Dataset entries -
·····

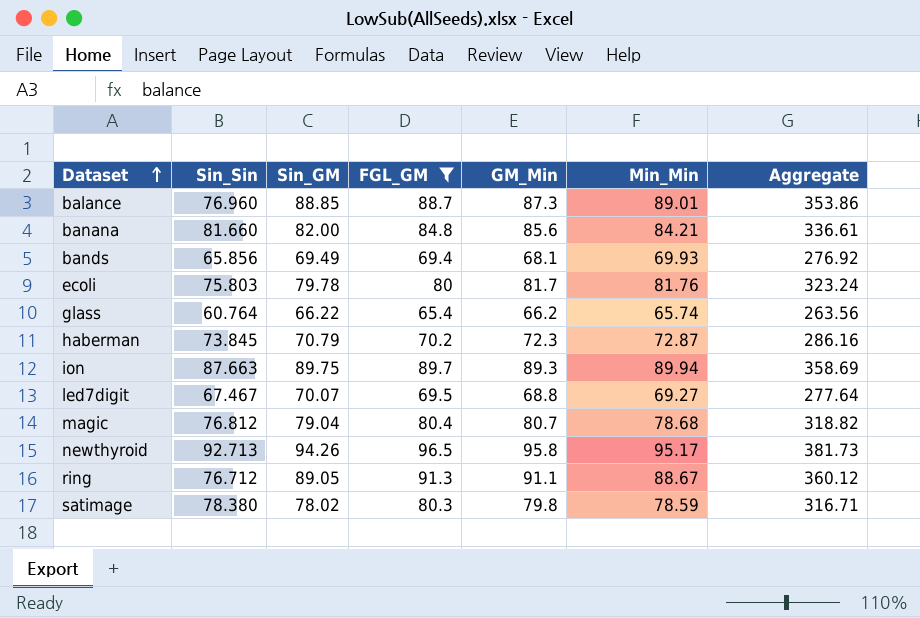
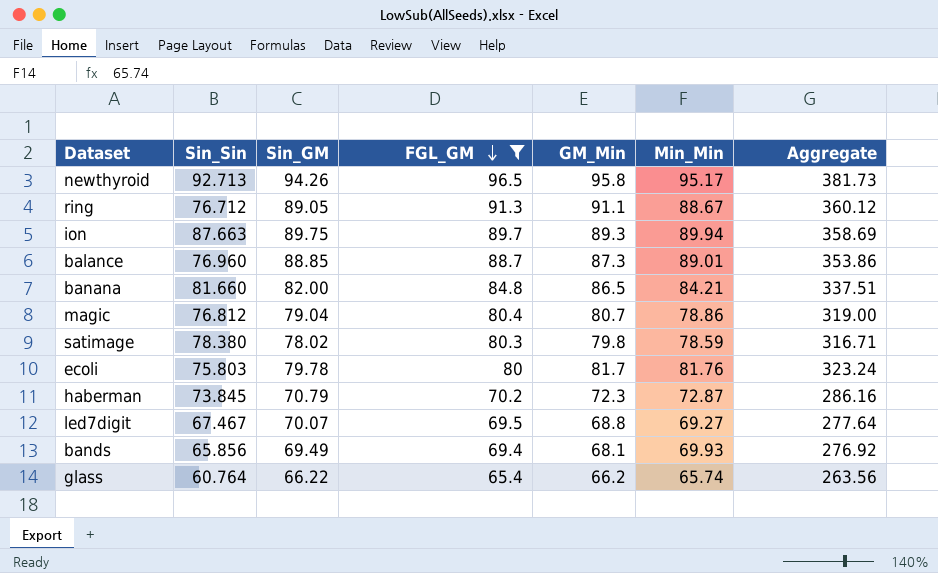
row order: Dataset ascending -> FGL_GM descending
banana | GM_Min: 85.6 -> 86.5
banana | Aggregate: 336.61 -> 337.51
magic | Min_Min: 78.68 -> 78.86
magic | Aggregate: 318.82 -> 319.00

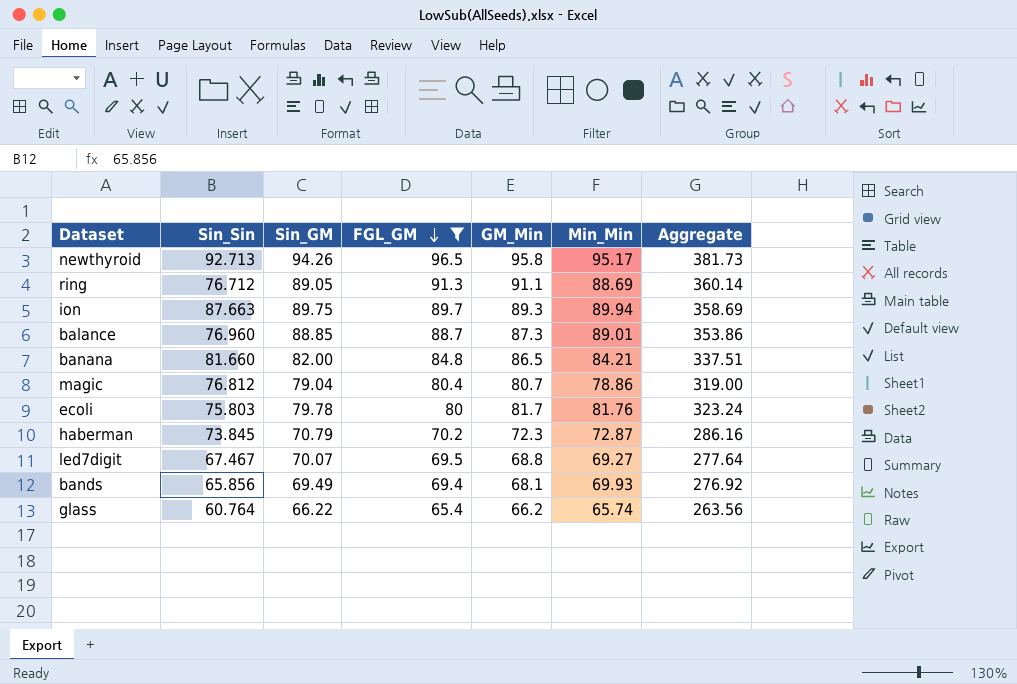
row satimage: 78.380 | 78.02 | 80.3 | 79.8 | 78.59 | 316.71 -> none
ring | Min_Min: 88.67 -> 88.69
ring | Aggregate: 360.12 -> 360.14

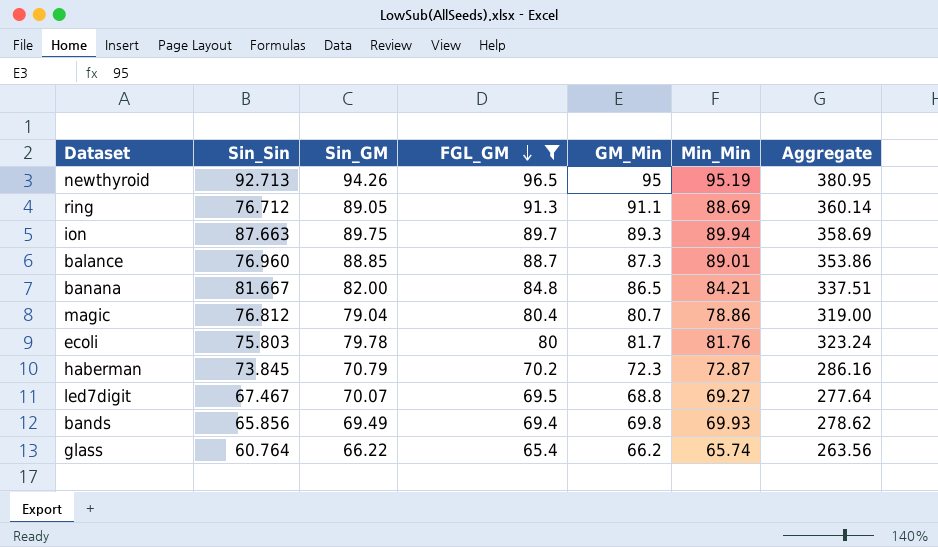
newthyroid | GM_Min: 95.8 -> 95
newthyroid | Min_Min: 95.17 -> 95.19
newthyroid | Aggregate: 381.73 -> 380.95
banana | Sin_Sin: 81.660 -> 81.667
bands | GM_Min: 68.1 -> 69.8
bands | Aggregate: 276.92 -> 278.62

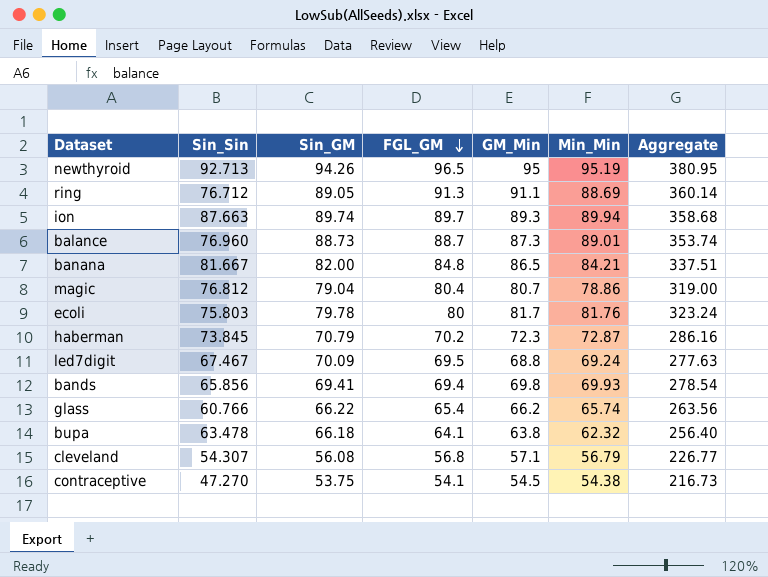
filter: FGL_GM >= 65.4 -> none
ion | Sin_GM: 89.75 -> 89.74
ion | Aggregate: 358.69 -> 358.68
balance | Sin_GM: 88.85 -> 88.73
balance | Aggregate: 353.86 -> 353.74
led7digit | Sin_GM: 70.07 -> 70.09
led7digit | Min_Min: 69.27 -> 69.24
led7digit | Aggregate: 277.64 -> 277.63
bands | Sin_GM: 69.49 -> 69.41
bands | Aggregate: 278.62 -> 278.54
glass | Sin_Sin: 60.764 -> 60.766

·····

Exercise aim - Output only the lines that run from the line containing "bands | GM_Min: 68.1 -> 69.8" to the last line of the data, exactly as they stand and without pictures.

Solved problem -
bands | GM_Min: 68.1 -> 69.8
bands | Aggregate: 276.92 -> 278.62

filter: FGL_GM >= 65.4 -> none
ion | Sin_GM: 89.75 -> 89.74
ion | Aggregate: 358.69 -> 358.68
balance | Sin_GM: 88.85 -> 88.73
balance | Aggregate: 353.86 -> 353.74
led7digit | Sin_GM: 70.07 -> 70.09
led7digit | Min_Min: 69.27 -> 69.24
led7digit | Aggregate: 277.64 -> 277.63
bands | Sin_GM: 69.49 -> 69.41
bands | Aggregate: 278.62 -> 278.54
glass | Sin_Sin: 60.764 -> 60.766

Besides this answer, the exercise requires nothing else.